JL1002E: Association between patient-reported outcomes (PROs) and changes in prostate-specific antigen (PSA) in patients (pts) with advanced prostate cancer treated with apalutamide (APA) in SPARTAN and TITAN studies
Medical Science Liaison Janssen Research & Development
Background: In phase 3 placebo (PBO)-controlled studies, addition of APA to androgen deprivation therapy (ADT) improved overall survival, resulted in rapid and deep PSA declines, and reduced risk of disease progression while preserving health-related quality of life (HRQoL) in nonmetastatic castration-resistant prostate cancer (nmCRPC; SPARTAN) and metastatic castration-sensitive prostate cancer (mCSPC; TITAN). This post hoc analysis evaluated the association of a deep PSA decline with PROs in these studies.

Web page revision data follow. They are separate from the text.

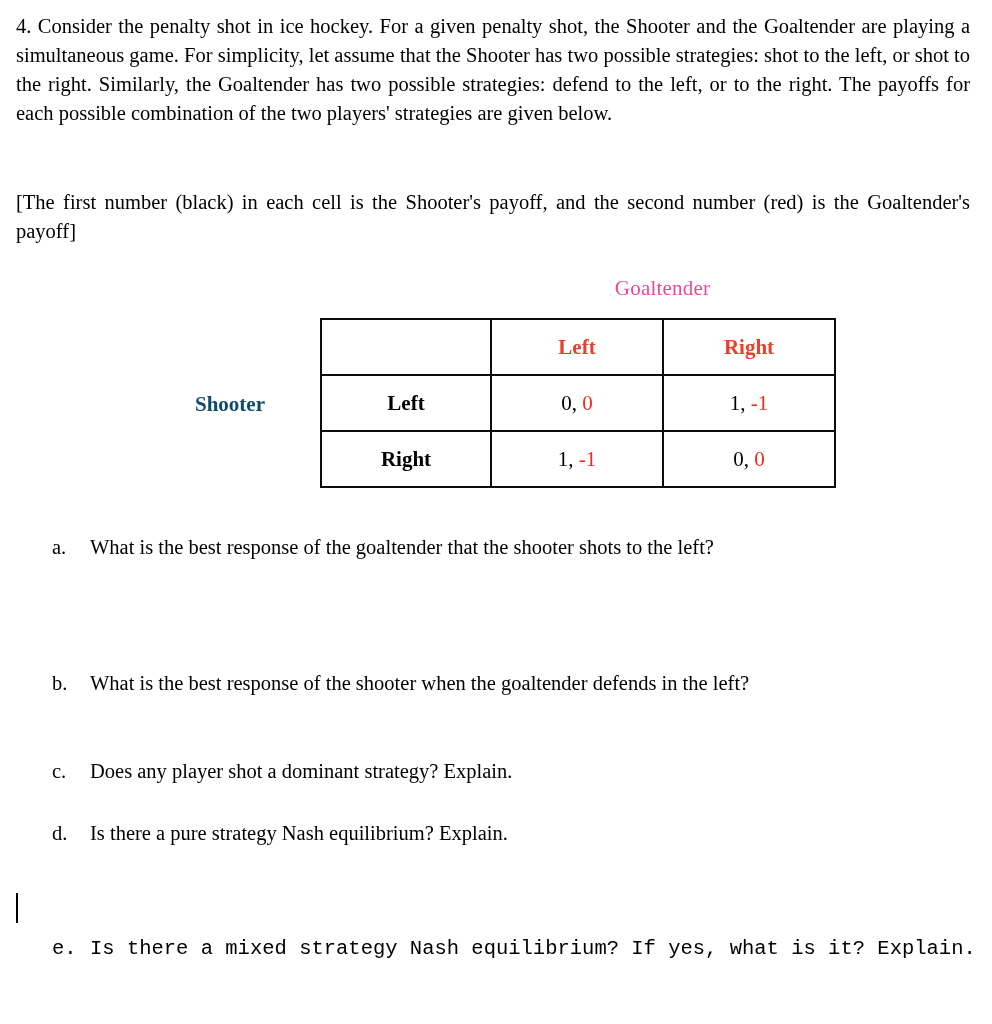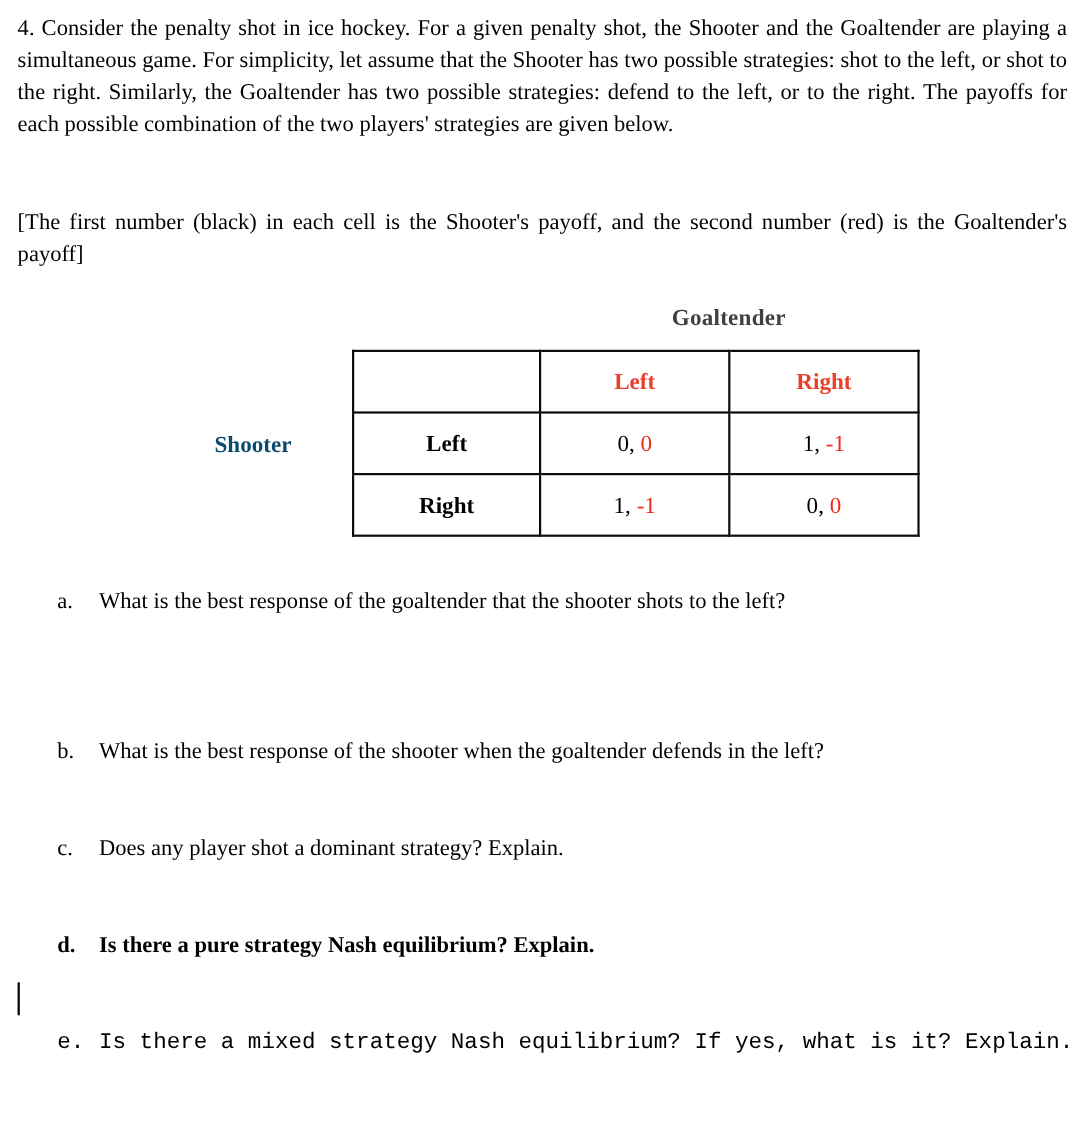--- a/index.html
+++ b/index.html
@@ -68,9 +68,9 @@
     top: 0px;
     width: 345px;
     text-align: center;
-    font-weight: bold;
+    font-weight: normal;
     font-size: 21px;
-    color: #404040;
+    color: #ec4899;
     letter-spacing: 0.2px;
   }
 

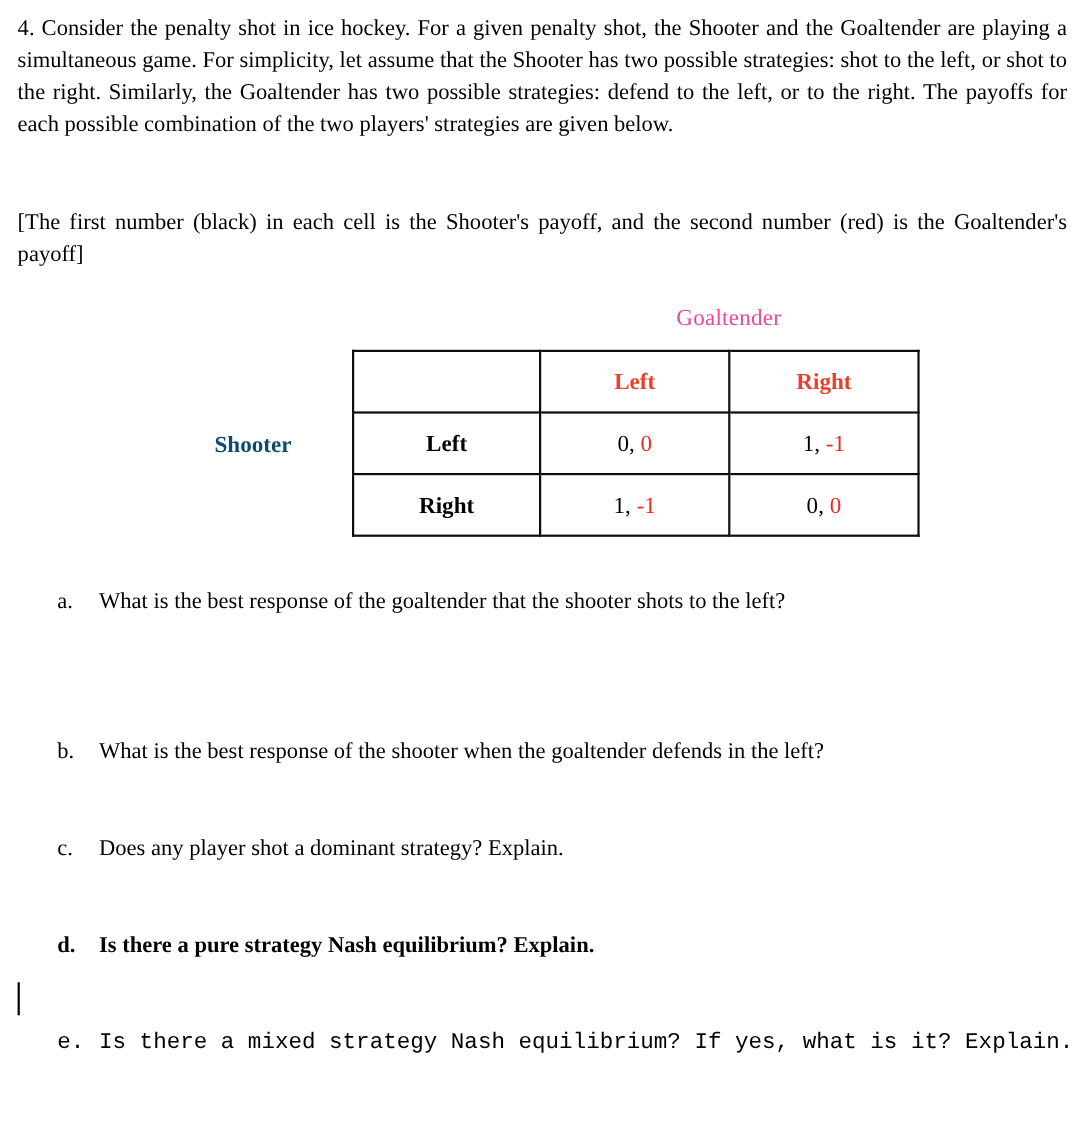--- a/index.html
+++ b/index.html
@@ -206,7 +206,7 @@
     <div class="qitem" id="q2" style="top: 757px;">
       <span class="qmarker">c.</span><span class="qtext">Does any player shot a dominant strategy? Explain.</span>
     </div>
-    <div class="qitem" id="q3" style="top: 845px; font-weight: bold;">
+    <div class="qitem" id="q3" style="top: 819px;">
       <span class="qmarker">d.</span><span class="qtext">Is there a pure strategy Nash equilibrium? Explain.</span>
     </div>
     <div class="qitem" id="q4" style="top: 935px; font-family: Liberation Mono, monospace;">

Methods: Pts on ADT were randomized to APA (240 mg QD) or PBO: SPARTAN 2:1 (N = 1207; APA n = 806), TITAN 1:1 (N = 1052; APA n = 525). Each cycle was 28 d. PROs were assessed using Functional Assessment of Cancer Therapy-Prostate (FACT-P), Brief Pain Inventory-Short Form (BPI-SF; TITAN only), and Brief Fatigue Inventory (BFI; TITAN only) at baseline, specific cycles during study treatment, and post progression up to 1 yr. A landmark analysis at Month 3 evaluated association between deep PSA decline (≤ 0.2 ng/mL) and time to subsequent deterioration in PROs (defined as decrease ≥ 10 points FACT-P total, ≥ 3 points Physical Wellbeing, ≥ 30% baseline for BPI-SF worst pain, or ≥ 2 points for BFI worst fatigue). At time of the landmark analysis, only pts continuing treatment were included; all deep PSA responses after, and all PRO deterioration events before, were ignored. Time-to-event end points were analyzed by Kaplan-Meier method and Cox proportional hazards model.

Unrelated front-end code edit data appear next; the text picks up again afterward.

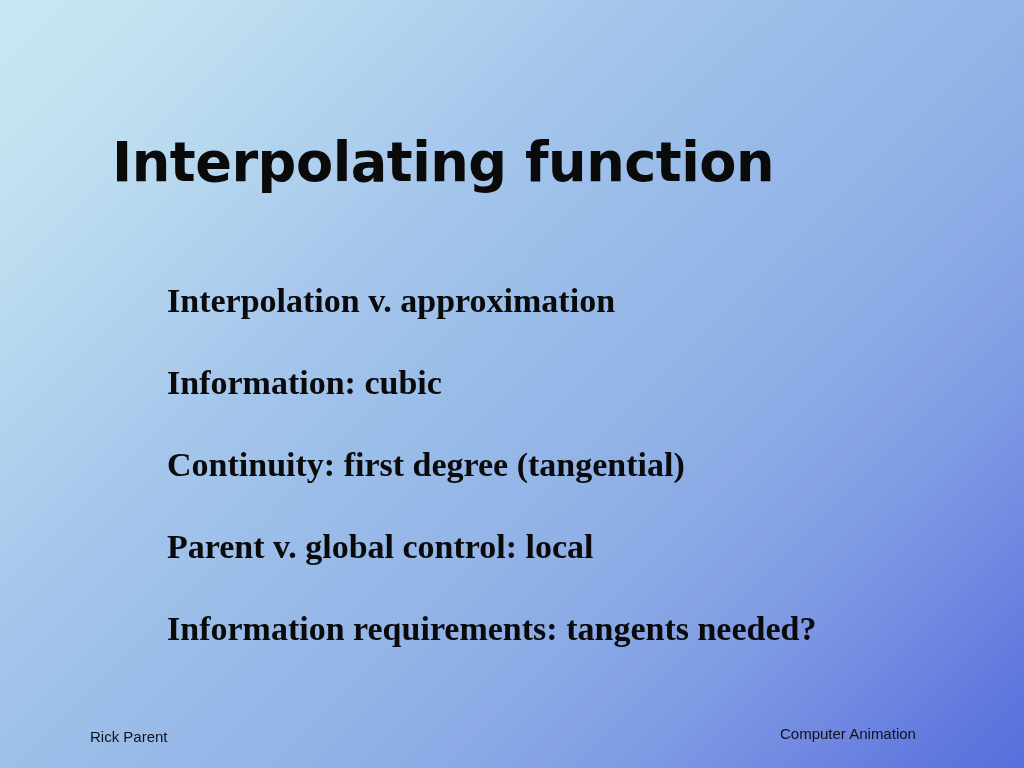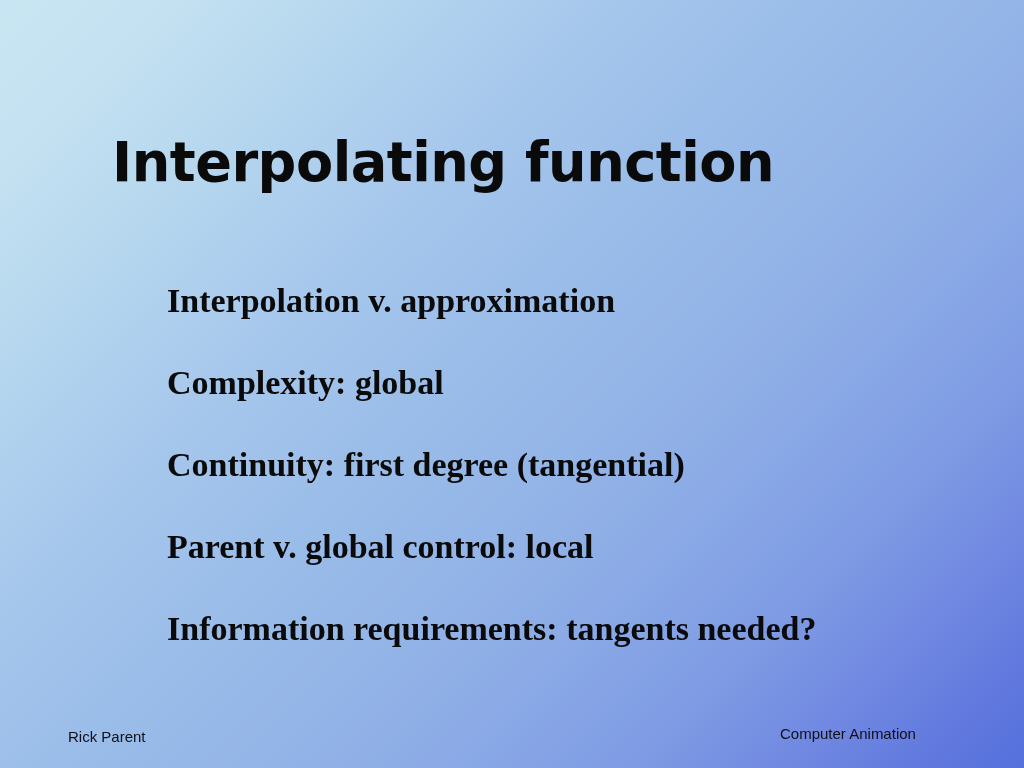--- a/index.html
+++ b/index.html
@@ -117,7 +117,7 @@
 
   <div class="body-block">
     <p class="body-line">Interpolation v. approximation</p>
-    <p class="body-line">Complexity: global</p>
+    <p class="body-line">Information: cubic</p>
     <p class="body-line">Continuity: first degree (tangential)</p>
     <p class="body-line">Parent v. global control: local</p>
     <p class="body-line">Information requirements: tangents needed?</p>

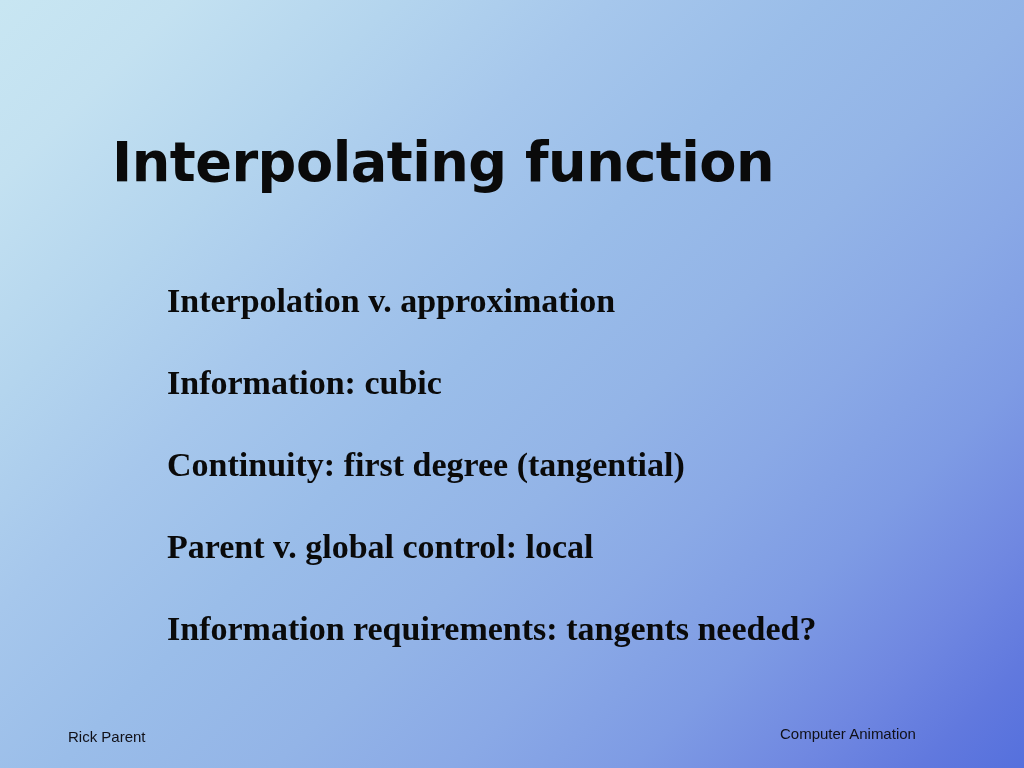--- a/index.html
+++ b/index.html
@@ -86,7 +86,7 @@
   
   .footer-left {
     position: absolute;
-    left: 68px;
+    left: 90px;
     top: 728px;
     font-family: "Liberation Sans", "DejaVu Sans", sans-serif;
     font-size: 15px;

Results: Median treatment durations were 32.9 mo (SPARTAN) and 39.3 mo (TITAN). Per assessment, > 90% (SPARTAN, cycles 1-81) and > 50% (TITAN, cycles 1-33) of eligible pts completed FACT-P; BPI-SF and BFI, both > 62% (TITAN, cycles 1-33). Pts in either study who achieved PSA ≤ 0.2 ng/mL at Month 3 had a lower risk of deterioration in FACT-P total or Physical Wellbeing (Table). Pts in TITAN with PSA ≤ 0.2 ng/mL at Month 3 had a lower risk of BPI-SF worst pain intensity or BFI worst fatigue intensity progression (Table).
Conclusions: Deep and rapid PSA responses with APA were associated with prolonged time to deterioration in HRQoL, FACT-P Physical Wellbeing, BPI-SF worst pain intensity, and BFI worst fatigue intensity in pts with advanced PC.